Viral particles were isolated from supernatant after in vitro coculture (37) of PBMCs by centrifugation of 200 µl of supernatant for 1 h at 4°C and 22,000 rpm. The pellet was resuspended by vortexing in 0.8 ml of TRIzol reagent and incubated 5 min at room temperature. Chloroform (0.2 ml) was added, followed by shaking and a second 5-min incubation at room temperature. Samples were spun for 15 min at 12,000 rpm at 4°C, and the aqueous phase was transferred to a polyallomer tube containing 10 µl of glycogen at a concentration of 2 µg/µl. After adding 0.5 ml of isopropanol, samples were incubated at room temperature for 10 min. RNA was precipitated by spinning for 10 min at 22,000 rpm at 4°C, followed by a 70% ethanol wash. Pellets were allowed to dry and then resuspended in 100 µl of H₂O.
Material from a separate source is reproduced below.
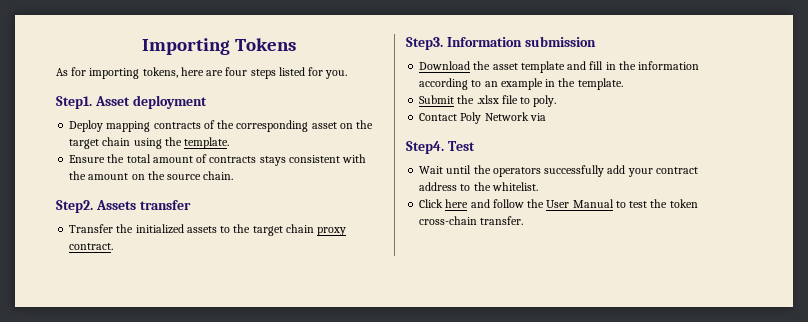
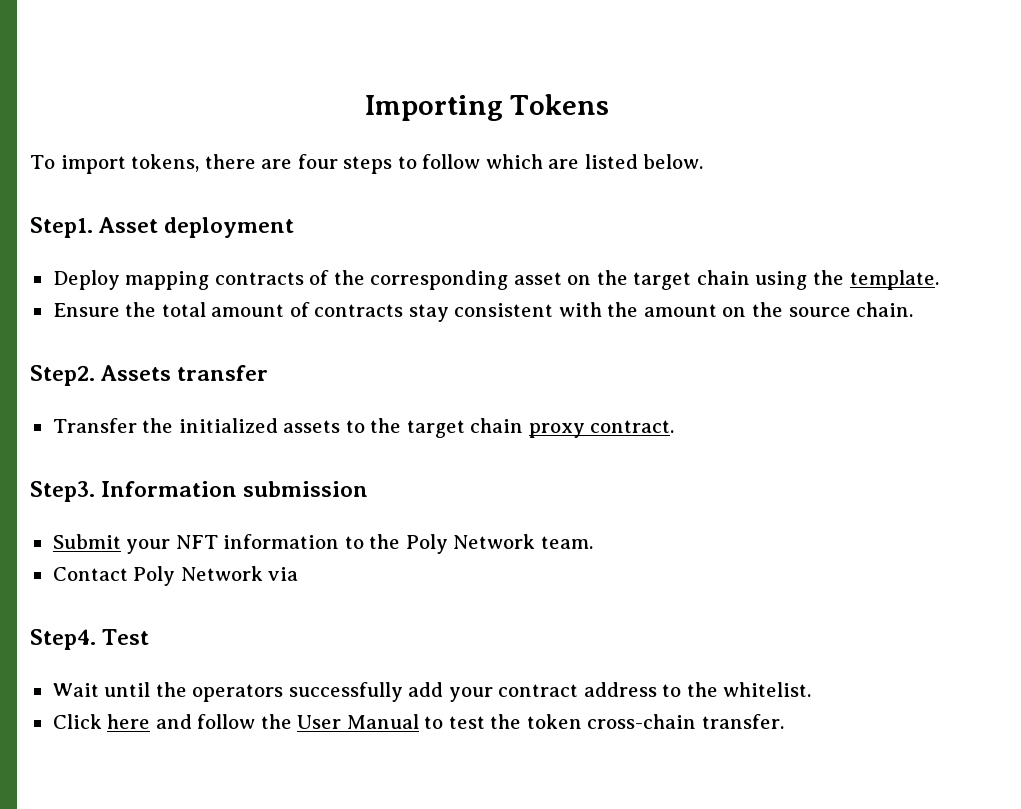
[56,67,348,79] As for importing tokens, here are four steps listed for you. -> [30,154,704,174] To import tokens, there are four steps to follow which are listed below.
[259,156,286,166] stays -> [408,304,449,322] stay
[419,61,700,73] [419,78,623,90] [419,95,557,107] Download the asset template and fill in the information according to an example in the template. // Submit the .xlsx file to poly. -> [52,534,593,554] Submit your NFT information to the Poly Network team.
Reverse transcription and PCR amplification

A quantity amounting to 5 to 10 µl of RNA preparation was transcribed using random primers, as described (38), and Superscript reverse transcriptase (Life Technologies, St. Lawrence, MA). PCR was performed with Stratagene taq polymerase (Stratagene, La Jolla, CA) and with 40 cycles with amplification at 94°C for 30 s, annealing at 52.5°C for 30 s, and 72°C for 45 s. A 5' primer ATCGGGATCCTGGAAAGGATCACCATC (position 919–935) and a 3' primer GATCGGATCCTCTTAATTCCTCTATT (position 1081–1065) were used. Underlined sequences indicate BamHI tags added for cloning purposes.

Cloning and sequencing

PCR products were cloned using the TA Cloning System (Invitrogen, San Diego, CA). Clones containing the desired insert were sequenced using the M13 universal primer in the PRISM Ready Reaction DyeDeoxy Terminator Cycle Sequencing Kit from Applied Biosystems.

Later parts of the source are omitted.